Funny word, "amongst". It hath an unnecessary archaic ring, methinks, whilst also suggesting something stilted in the offing, or perhaps the offertory. And so it proves, with playwright April De Angelis bringing old neighbours to dinner with a high rise couple, a journalist and her MP-turned-novelist husband, to study the fissures in their friendship.
But de Angelis is also invoking a social comedy of 20 years ago, Michael Wall's Amongst Barbarians, which recounts a true story of English drugs smugglers facing the rope in the former colony of Penang, Malaysia.
Here, Lara and Richard's guests are a nurse and a drugs counsellor, Joe and Caitlin, who represent the ongoing but overrun care-in-the-community function that operates beyond these walls. The high-flyers have fenced themselves in from the world
How will these old friends be jolted back into a shared consciousness, or even onto common ground? The ritual of the dinner party is transformed by the arrival of an uninvited guest, ostensibly delivering the food but also delivering a jeremiad of guilt, sorrow and accusation that embroils all four in the fate of an allegorical young man.

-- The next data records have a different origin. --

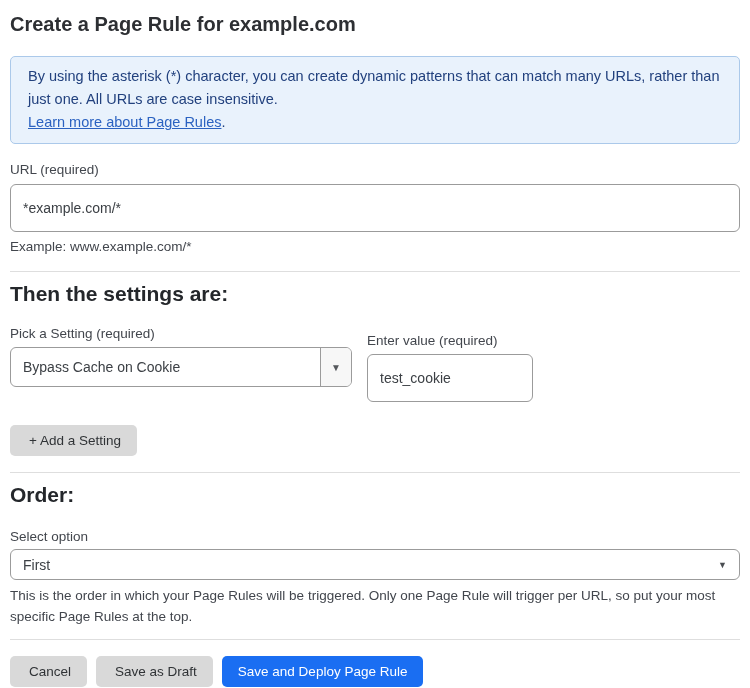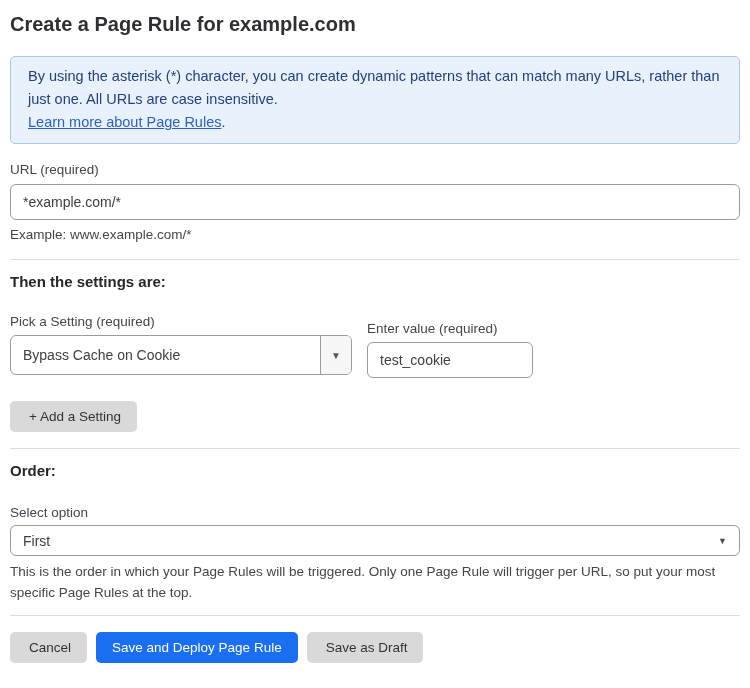--- a/index.html
+++ b/index.html
@@ -42,7 +42,7 @@
     display: block;
     width: 100%;
     margin-top: 6px;
-    height: 36px;
+    height: 48px;
     border: 1px solid #9b9b9b;
     border-radius: 6px;
     padding: 0 12px;

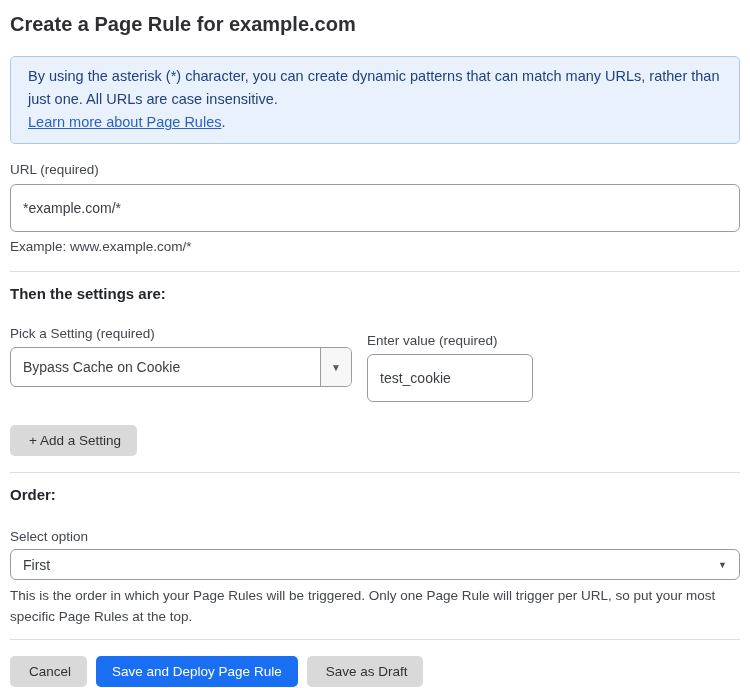--- a/index.html
+++ b/index.html
@@ -58,7 +58,7 @@
 
   .section-heading {
     margin-top: 12px;
-    font-size: 15px;
+    font-size: 21px;
     font-weight: 700;
     color: #24272b;
     line-height: 19px;

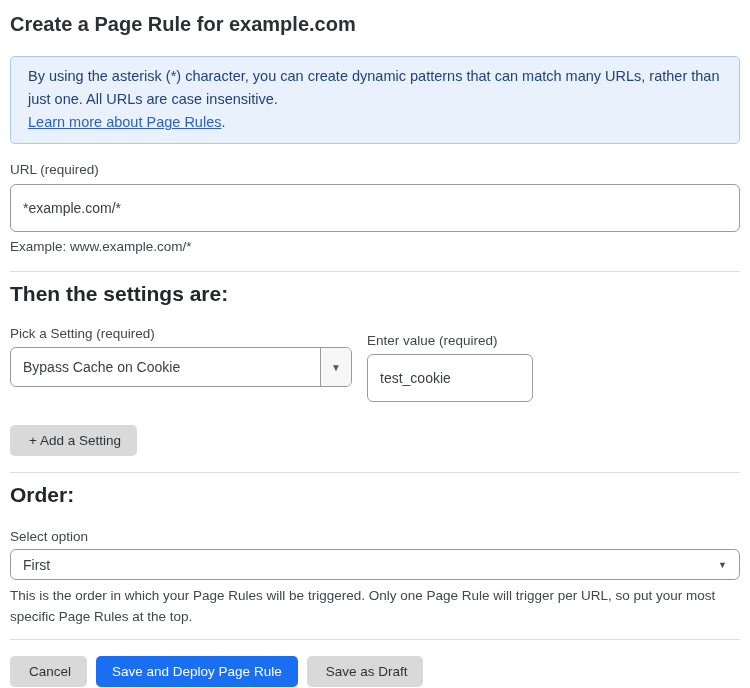--- a/index.html
+++ b/index.html
@@ -200,8 +200,8 @@
 
   <div class="actions-row">
     <button class="btn btn-gray">Cancel</button>
+    <button class="btn btn-gray">Save as Draft</button>
     <button class="btn btn-primary">Save and Deploy Page Rule</button>
-    <button class="btn btn-gray">Save as Draft</button>
   </div>
 
 </div>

So far so very J B Priestley, but the application of this theatrical principle is spoilt by the confusion over the dead boy's identity until we give up worrying about it and accept it merely as a trigger: the guest is a raucous specimen of the working class, Shelley (Vicki Pepperdine), who has slipped the attentions of the bosses and the carers, equally.
It's a good idea that the script never fully charges with dramatic life, relying too easily on the flabby shock effect of four-letter words and the surprise development of a body overboard.
But Helen Baxendale and Aden Gillett are suitably self-satisfied as the charmed couple, she armour-plated in her designer cocktail dress with vividly irresponsible opinions, he gormless with delight in his richly deserved success with suddenly imported memories of fiddles on expenses. As an ex-MP, he is held responsible for inadequately equipping the troops in Iraq, while Lara banged the battle drum in her columns.
The drugs counsellor has let everyone down, too, though that doesn't stop him sneering acidly from the sidelines, something James Dreyfus does extremely well, while his soul mother partner, Caitlin, played with effusive warmth by Emma Cunniffe, is sucked back into her affair with the guilt-free Richard. Shelley implicates them all, but can't force them to sign cheques for the youth centre she's trying to build in honour of her son.
Caitlin has already written a self-help book on breasts, and by the end of the play is turning towards the poisoned fungus of kiss-and-tell, while Lara is hovering like a kite to tear her apart. Anthony Clark's production is suddenly suffused with black despair, but it's too little too late.